What is it about islands? Why do they have such appeal to us? All around the world they are treasured as special. Sometimes the residents are fiercely protective. In Australia we have many that hold a singular place and I was lucky enough to live on one such of these – Magnetic Island on Australia’s Great Barrier Reef. There are others though; Rottnest Island, where you can’t live but it is still very dear to the heart of Perth people, or Kangaroo Island off South Australia, or the beautiful Lord Howe Island among them. Ireland has a few too, such as Tory, Achill, Skellig and of course the Aran Islands.

Mention the Aran Islands and you immediately have my attention. The place has a mysterious lure. Despite knowing little about it (except that it is where the Clancy Brothers got their jumpers from and one of the most omnipresent tunes in sessions around the world is named after one of the Islands) it was a place I felt I must visit. I have been on two separate occasions. First, on a freezing summer’s day in July 2014, to Inisheer for an overnight stay; and more recently over three glorious sunny, warm days in April 2015. That’s Irish weather for you – freezing in Summer and hot in Spring!

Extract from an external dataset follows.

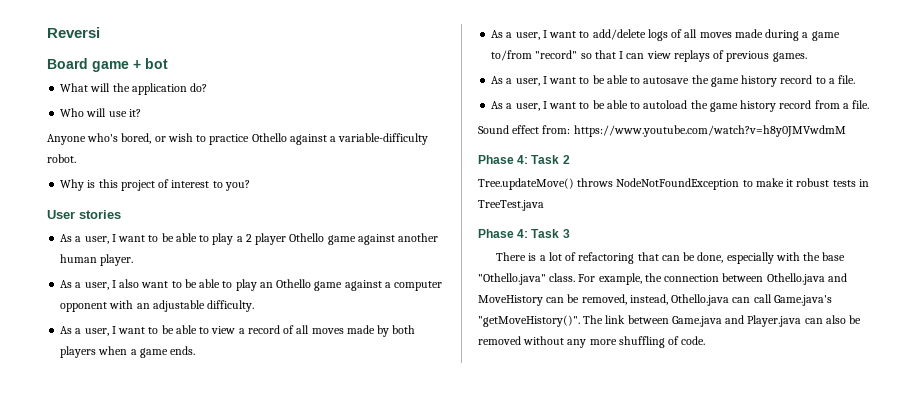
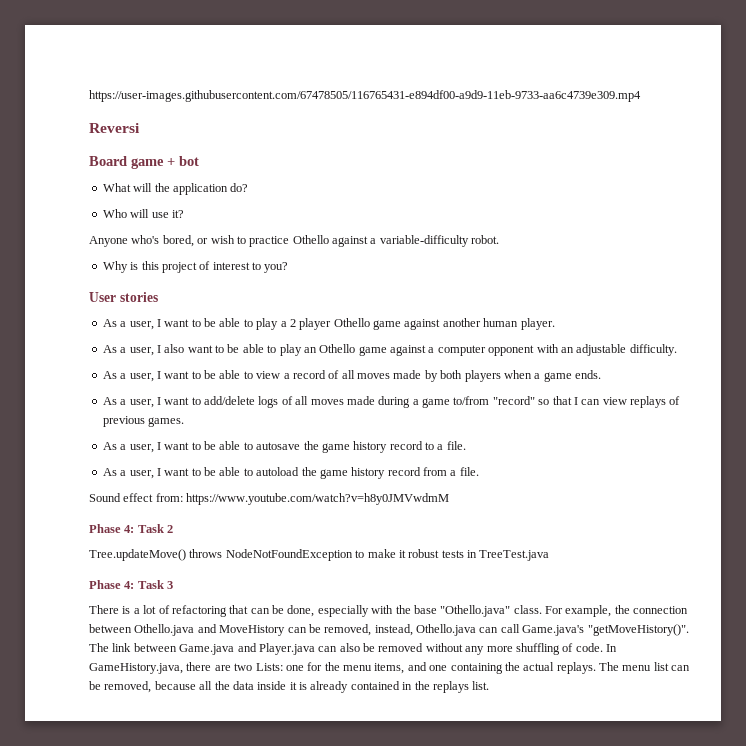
(47, 32) none -> [89,90,641,102] https://user-images.githubusercontent.com/67478505/116765431-e894df00-a9d9-11eb-9733-aa6c4739e309.mp4 //
(706, 340) none -> [606,644,617,652] [89,662,691,674] [89,681,490,693] In GameHistory.java, there are two Lists: one for the menu items, and one containing the actual replays. The menu list can be removed, because all the data inside it is already contained in the replays list.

The Islands are accessed either from Galway or Doolin, in my case for both trips I took the boat from Doolin, half an hour from my home in Caherush. My first visit was a spontaneous decision based on the fact there was blue sky in the morning. Of course by the time the boat left the weather had turned and the squally rain and howling wind off the Atlantic made for a very rough half hour crossing which took over an hour as we were buffeted by giant waves. At one point we stopped in the middle of the ocean in a futile attempt to retrieve a feral buoy. This was in contrast to my trip to Inis Mór when the sea was mirror calm with not a ripple. So I saw the islands in its various moods.

Ferry to Inisheer.  Rough seas with Cliffs of Moher in the background Arriving Inis Mor

Inisheer SunriseHarbour at Kilronan.  Inis Mor

Inisheer Inisheer.  Early morning sky

Technically the islands are part of Galway, but geographically, geologically and culturally they belong to Clare as the three Aran Islands are an extension of the Burren.  They all have that wild inspiring landscape that I found so enriching in north Clare and that I have blogged about before. https://singersongblog.wordpress.com/2014/06/20/the-burren/

https://singersongblog.wordpress.com/2014/08/29/the-burren-again/

All the features of the Burren are there. Sometimes better exposed than on the mainland: clints, grykes, rillenkarren, dolines, kamenitzas, glacial erratics, fossil shells and corals, limestone pavements, but with the ever present Atlantic around almost every corner.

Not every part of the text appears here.